### WORK TO COMPLETE:
Provide the number of lines in the records that hold the string "right", without any other words.

(Web document revisions)
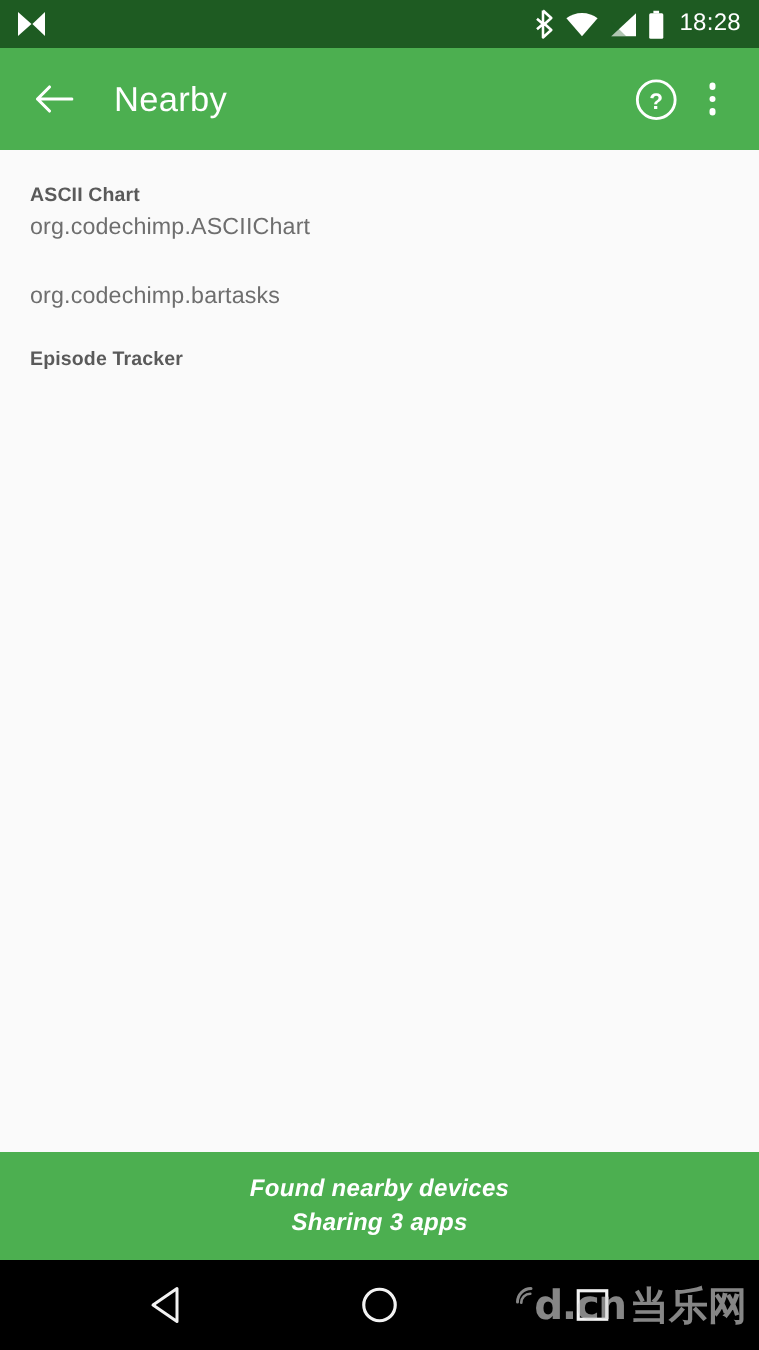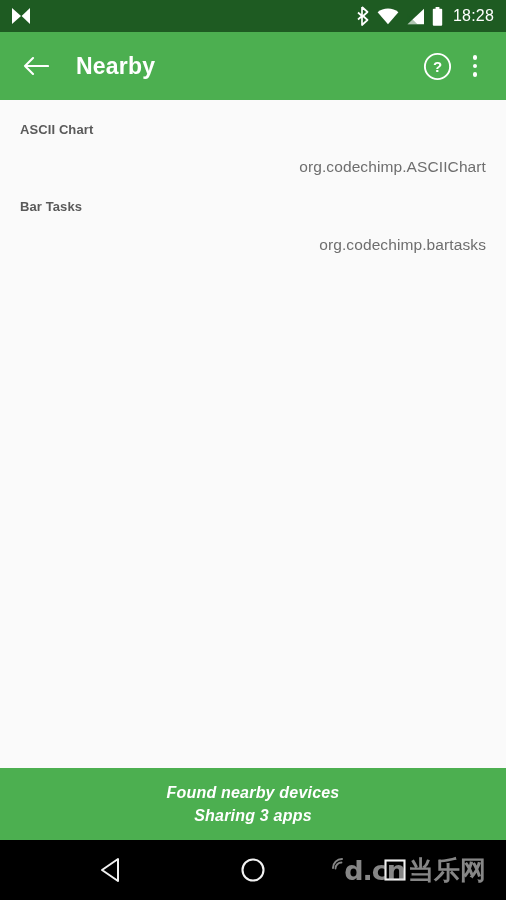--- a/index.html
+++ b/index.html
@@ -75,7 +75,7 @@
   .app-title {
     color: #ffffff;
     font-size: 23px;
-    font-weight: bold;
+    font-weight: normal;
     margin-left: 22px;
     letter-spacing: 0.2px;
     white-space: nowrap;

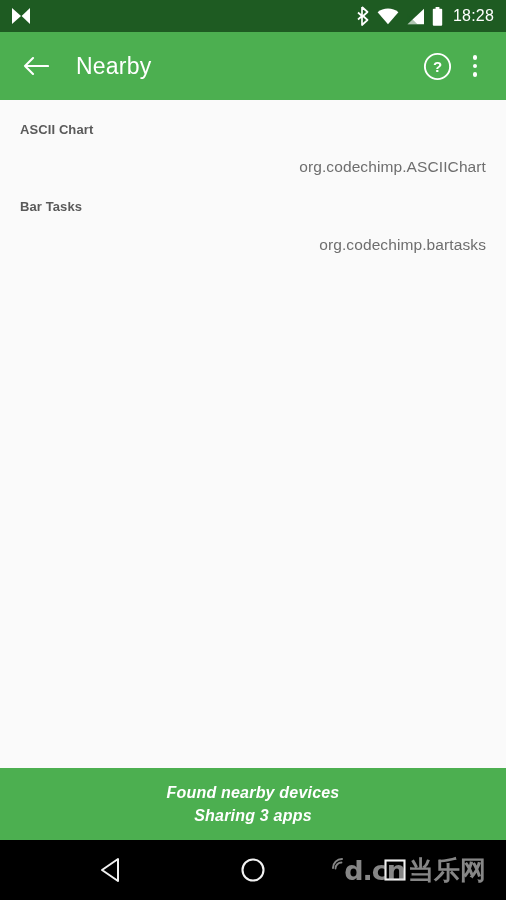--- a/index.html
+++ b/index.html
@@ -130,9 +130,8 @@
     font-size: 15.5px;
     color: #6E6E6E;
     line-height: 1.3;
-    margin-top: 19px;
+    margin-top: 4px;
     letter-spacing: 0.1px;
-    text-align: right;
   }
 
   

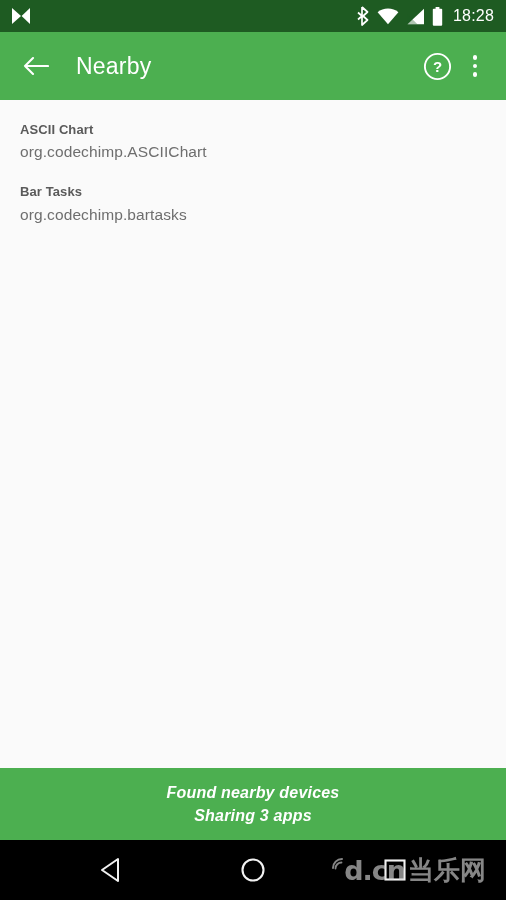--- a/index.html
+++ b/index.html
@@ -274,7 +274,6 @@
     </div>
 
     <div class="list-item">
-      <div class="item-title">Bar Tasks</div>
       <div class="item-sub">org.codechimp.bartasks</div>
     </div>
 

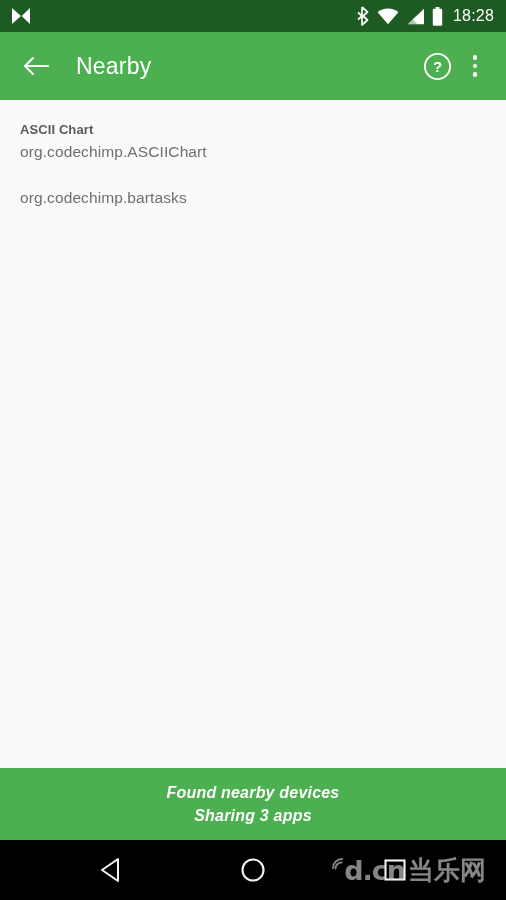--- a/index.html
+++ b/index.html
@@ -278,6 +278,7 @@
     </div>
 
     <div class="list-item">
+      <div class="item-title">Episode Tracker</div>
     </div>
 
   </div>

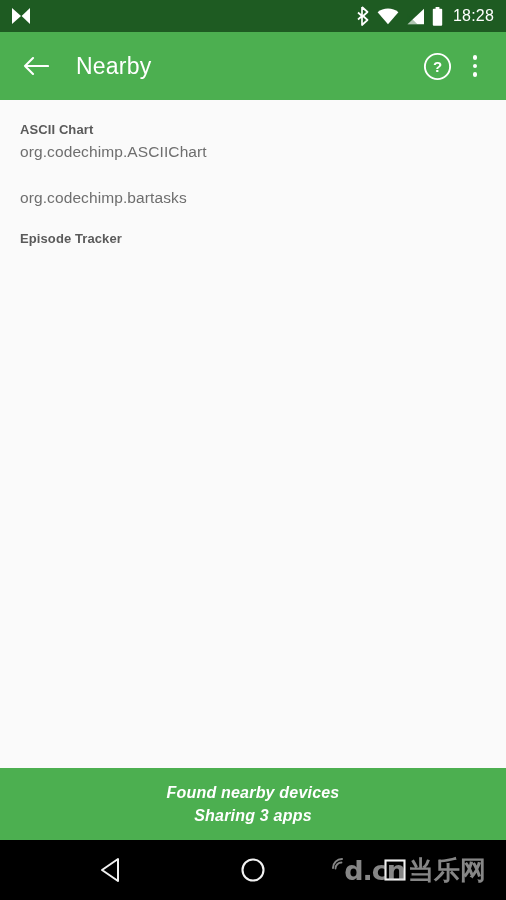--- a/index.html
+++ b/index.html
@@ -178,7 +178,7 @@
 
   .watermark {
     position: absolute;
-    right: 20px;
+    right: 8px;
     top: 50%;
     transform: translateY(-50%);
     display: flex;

---

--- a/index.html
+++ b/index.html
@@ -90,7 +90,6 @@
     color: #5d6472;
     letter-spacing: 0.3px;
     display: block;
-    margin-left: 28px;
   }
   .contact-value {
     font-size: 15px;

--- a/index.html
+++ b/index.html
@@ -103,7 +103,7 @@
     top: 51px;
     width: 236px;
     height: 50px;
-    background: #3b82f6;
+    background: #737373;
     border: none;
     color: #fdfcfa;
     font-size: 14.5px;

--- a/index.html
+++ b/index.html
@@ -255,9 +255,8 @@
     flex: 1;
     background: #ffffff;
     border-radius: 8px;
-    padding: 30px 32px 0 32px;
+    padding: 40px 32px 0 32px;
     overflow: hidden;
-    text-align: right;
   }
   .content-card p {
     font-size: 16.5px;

### SOLUTION TO THE PROBLEM:
4